→ WHAT THE EXERCISE ASKS
Reproduce every line in the listing that contains the word "nodejs".

→ INFORMATION GIVEN
_ _ _ _ _ _ _
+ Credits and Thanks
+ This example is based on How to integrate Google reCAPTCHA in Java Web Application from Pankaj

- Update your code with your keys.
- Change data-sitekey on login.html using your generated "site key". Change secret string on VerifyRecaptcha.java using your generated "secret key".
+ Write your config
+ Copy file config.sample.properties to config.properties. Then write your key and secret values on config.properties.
_ _ _ _ _ _ _
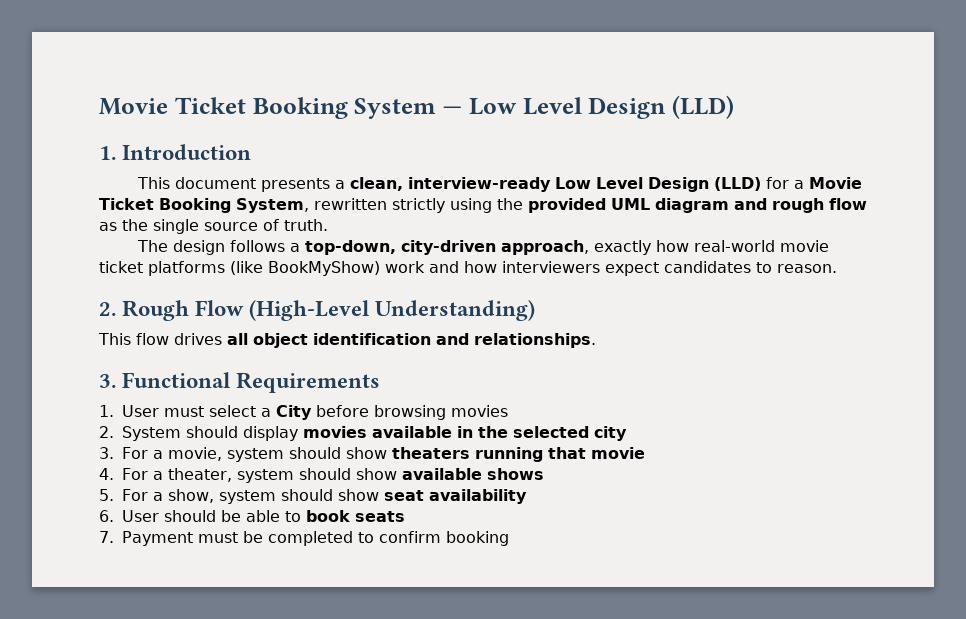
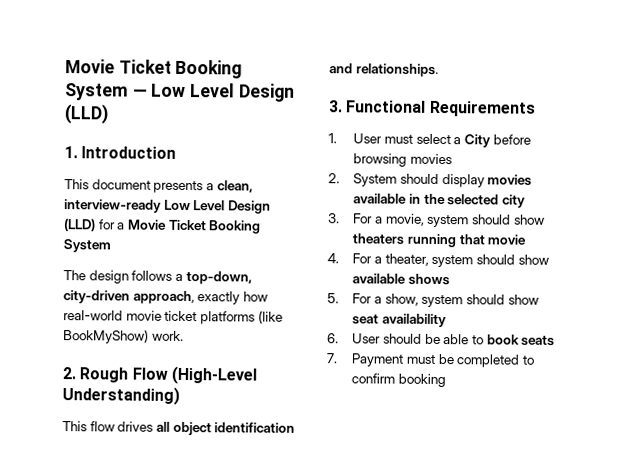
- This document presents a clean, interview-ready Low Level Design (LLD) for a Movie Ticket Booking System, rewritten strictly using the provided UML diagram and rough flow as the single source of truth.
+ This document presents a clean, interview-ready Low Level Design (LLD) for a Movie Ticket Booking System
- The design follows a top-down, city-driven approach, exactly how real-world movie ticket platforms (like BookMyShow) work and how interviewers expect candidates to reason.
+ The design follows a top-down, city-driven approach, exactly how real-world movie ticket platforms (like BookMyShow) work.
_ _ _ _ _ _ _
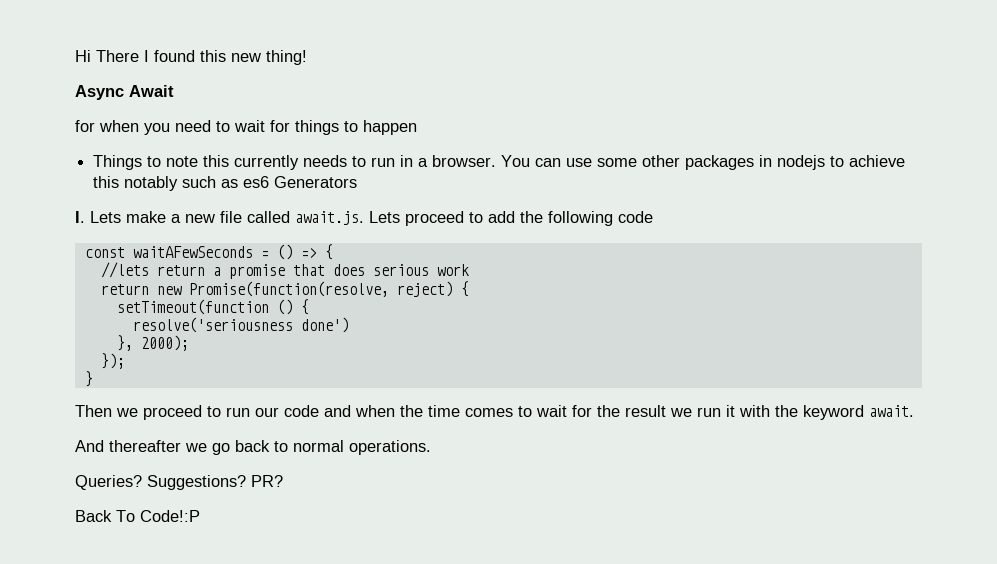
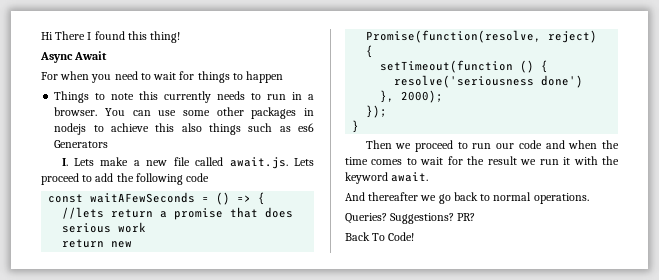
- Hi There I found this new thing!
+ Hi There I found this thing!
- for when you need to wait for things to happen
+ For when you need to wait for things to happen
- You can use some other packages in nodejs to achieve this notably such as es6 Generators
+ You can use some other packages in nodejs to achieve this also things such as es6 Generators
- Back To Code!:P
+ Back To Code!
_ _ _ _ _ _ _
→ RESPONSE TO THIS EXERCISE
- You can use some other packages in nodejs to achieve this notably such as es6 Generators
+ You can use some other packages in nodejs to achieve this also things such as es6 Generators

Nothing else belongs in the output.